Non-autoimmune IIT can also manifest by hypothyroidism without TAb’s (20). Frequently the hypothyroidism is transient and resolves spontaneously upon completion of IFNα therapy (10;1416).


Most of the beneficial effects of IFNα in infectious and malignant diseases are due to its effects on the immune system. Therefore, it was assumed for many years that the side effects associated with IFNα therapy including thyroiditis are due to immune dysregulation. However, while, immune mechanisms must play a role in the development of IIT, the predilection to the thyroid, and the non-autoimmune manifestations of IIT suggested that direct thyroid effects of IFNα play a major role in the etiology of IIT (Figure 1).

Figure 1
Postulated mechanism for the development of IIT. Both autoimmune and non-autoimmune effects of IFNα are involved. Immune effects of IFNα include activation of immune cells, switching the immune response to Th1 pathways, downregulation ...

Immune mechanism

IFNα receptor binding results in activation of the JAK-STAT pathway (30), leading to activation of a large number of interferon-stimulated genes (ISGs) including cytokine and adhesion molecule genes (31;32). These combined effects can contribute to the development of thyroid autoimmunity. IFNα increases the expression of MHC class I antigens on cells. As expected, IFNα was shown to increase the expression of MHC class I antigens on thyroid epithelial cells (10). Over-expression of class I antigens can activate cytotoxic T cells, thereby leading to tissue damage and inflammatory response (31).

Another effect of IFNα that could trigger autoimmune IIT is switching of the immune response to a Th1 mediated pattern (33). This causes production of IFN-γ and IL-2, two potent proinflammatory cytokines (34). Indeed, hepatitis C patients, treated with IFNα, that developed IIT showed Th1 polarization of their immune response (35). However, Graves’ disease, which is generally believed to be a Th2 mediated disease, is one of the manifestations of autoimmune IIT (36;37). Since INFα is associated with Th1 switching it is unclear how IFNα can induce GD in some patients. One explanation of this paradox comes from recent studies by Rapoport and colleagues suggesting that the initiation phase of GD may be Th1 mediated (38).

IFNα enhances the activity of lymphocytes, macrophages, and NK cells (1;31;39), and it also activates neutrophils and monocytes (31). IFNα can induce the release of potent cytokines, such as IL-6 (31), a cytokine that has been associated with autoimmune thyroiditis (40). Additional effects of IFNα include alteration of immunoglobulin production and decrease in T regulatory cell function, which can contribute to the development of autoimmune responses (41;42).

Direct effects of interferon alpha on the Thyroid

The predilection of the autoimmune effects of IFNα to the thyroid and the occurrence of non-autoimmune IIT in up to 50% of patients strongly suggest that IFNα exerts direct effects on the thyroid. Few studies to date examined the direct effects of IFNα on thyroid cells. IFNα was shown to inhibit TSH-induced gene expression of thyroglobulin (Tg), TPO, and sodium iodide symporter (NIS) in cultured human thyrocytes (43). We have recently tested the expression levels of the TSHR, Tg, TPO, and NIS genes in a rat thyroid cell line. Our results showed an early (24 hours) increase in the levels of TSHR, Tg, TPO, and NIS with a later decrease (at 48 hrs) in the levels of TPO and NIS, but not TSHR (44). Moreover, we have shown increased thyroid cell death induced by IFNα (44). Increased thyroid cell death was also recently reported by another group (45). Combined, these data demonstrate a direct toxic effect of IFNα on thyroid follicular cells. Such effects can explain the non-autoimmune manifestations of IIT.

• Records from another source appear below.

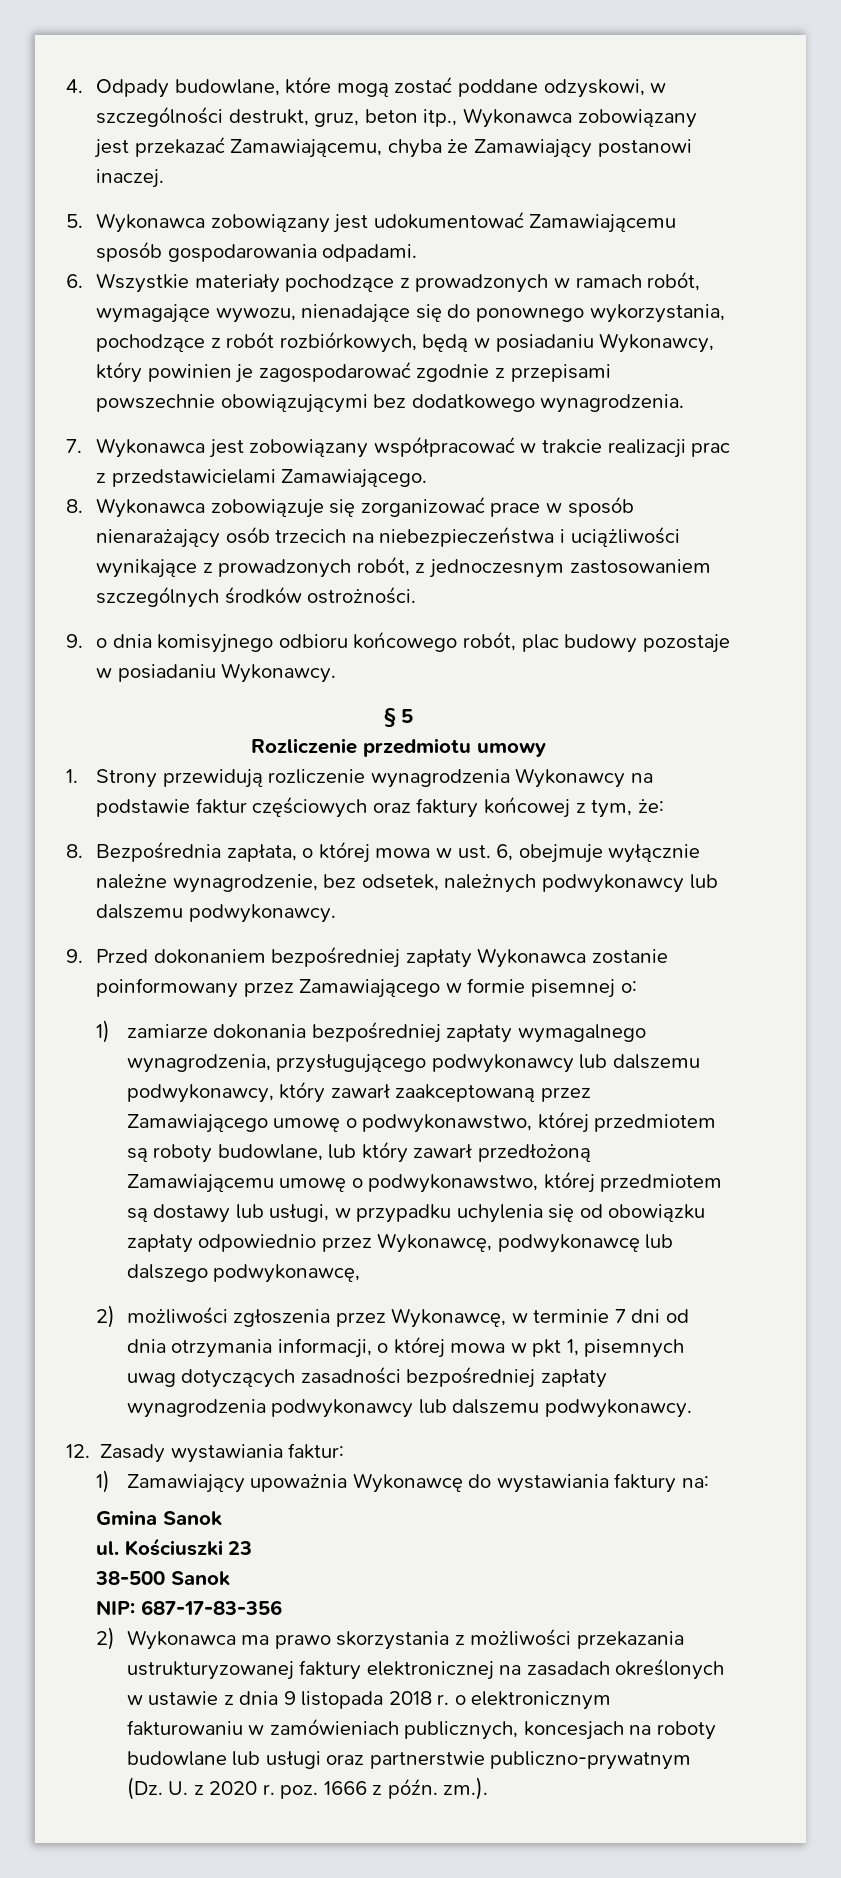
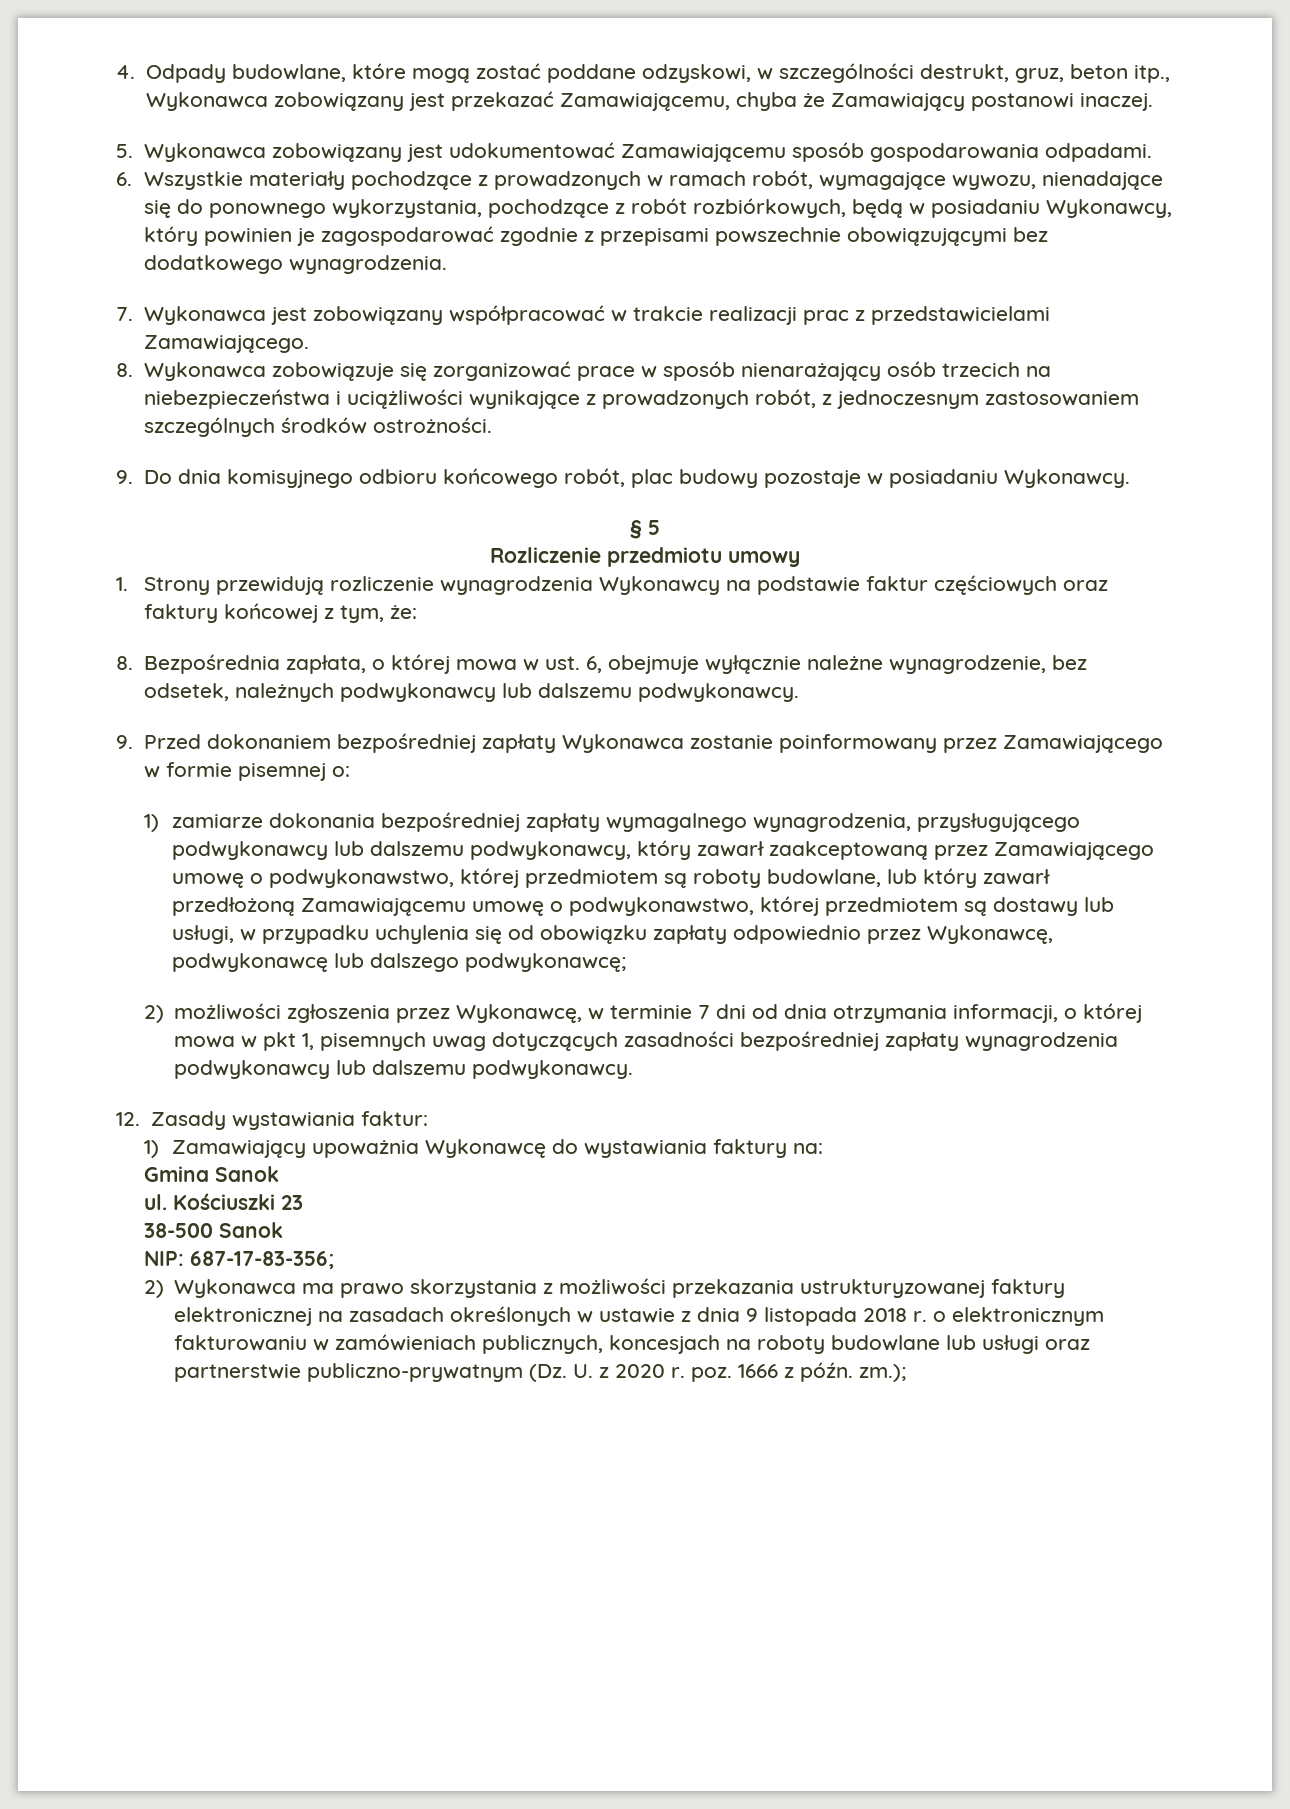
- 9. o dnia komisyjnego odbioru końcowego robót, plac budowy pozostaje w posiadaniu Wykonawcy.
+ 9. Do dnia komisyjnego odbioru końcowego robót, plac budowy pozostaje w posiadaniu Wykonawcy.
- 1) zamiarze dokonania bezpośredniej zapłaty wymagalnego wynagrodzenia, przysługującego podwykonawcy lub dalszemu podwykonawcy, który zawarł zaakceptowaną przez Zamawiającego umowę o podwykonawstwo, której przedmiotem są roboty budowlane, lub który zawarł przedłożoną Zamawiającemu umowę o podwykonawstwo, której przedmiotem są dostawy lub usługi, w przypadku uchylenia się od obowiązku zapłaty odpowiednio przez Wykonawcę, podwykonawcę lub dalszego podwykonawcę,
+ 1) zamiarze dokonania bezpośredniej zapłaty wymagalnego wynagrodzenia, przysługującego podwykonawcy lub dalszemu podwykonawcy, który zawarł zaakceptowaną przez Zamawiającego umowę o podwykonawstwo, której przedmiotem są roboty budowlane, lub który zawarł przedłożoną Zamawiającemu umowę o podwykonawstwo, której przedmiotem są dostawy lub usługi, w przypadku uchylenia się od obowiązku zapłaty odpowiednio przez Wykonawcę, podwykonawcę lub dalszego podwykonawcę;
- NIP: 687-17-83-356
+ NIP: 687-17-83-356;
- 2) Wykonawca ma prawo skorzystania z możliwości przekazania ustrukturyzowanej faktury elektronicznej na zasadach określonych w ustawie z dnia 9 listopada 2018 r. o elektronicznym fakturowaniu w zamówieniach publicznych, koncesjach na roboty budowlane lub usługi oraz partnerstwie publiczno-prywatnym (Dz. U. z 2020 r. poz. 1666 z późn. zm.).
+ 2) Wykonawca ma prawo skorzystania z możliwości przekazania ustrukturyzowanej faktury elektronicznej na zasadach określonych w ustawie z dnia 9 listopada 2018 r. o elektronicznym fakturowaniu w zamówieniach publicznych, koncesjach na roboty budowlane lub usługi oraz partnerstwie publiczno-prywatnym (Dz. U. z 2020 r. poz. 1666 z późn. zm.);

The diagnosis of IIT is not always simple and straightforward. Since the patients have a plethora of symptoms associated with chronic hepatitis C and interferon alpha treatment, symptoms of hypo- or hyper-thyroidism may be attributed to their underlying disease and not to a thyroid abnormality. For example, classical symptoms of hypothyroidism such as weight gain, lack of energy, depression, or hair loss could be caused by the liver disease or interferon alpha.

Diagnosis of IIT

Since IIT can cause severe hyper-or hypo-thyroidism (10;11;21;26;46;47), it is now recommended that all patients receiving interferon alpha therapy for hepatitis C have a baseline TSH level measured and repeat TSH measured at regular intervals during therapy (12). Clinicians should routinely examine for signs of thyroid dysfunction such as tachycardia or bradycardia, heat or cold intolerance, and unexpected weight change.

In addition, we recommend screening all hepatitis C patients for thyroid disease prior to starting IFNα therapy. Baseline screening should include at least TSH levels but we recommend screening also for thyroid antibodies (TAb’s) (TPO-Ab, Tg-Ab) since positive TAb’s are a significant risk factor for IIT (9). If the TSH level is normal and TAb’s negative, TSH levels should be monitored every three months until completion of IFNα course. If TSH levels are normal, but TAb’s are positive we recommend monitoring TSH levels every two months since clinical thyroid disease is much more likely to develop. Currently there are not tests to predict the development of IIT in patients starting IFNα course. However, a recent study from Italy showing a significant association between lower serum CXCL10 levels and the development of IIT, suggested that this might be a useful predictive test (48). Since pre-treatment TAb’s also have a high predictive value for the development of autoimmune IIT (10), it would be interesting to test in the future the predictive value both of these tests combined.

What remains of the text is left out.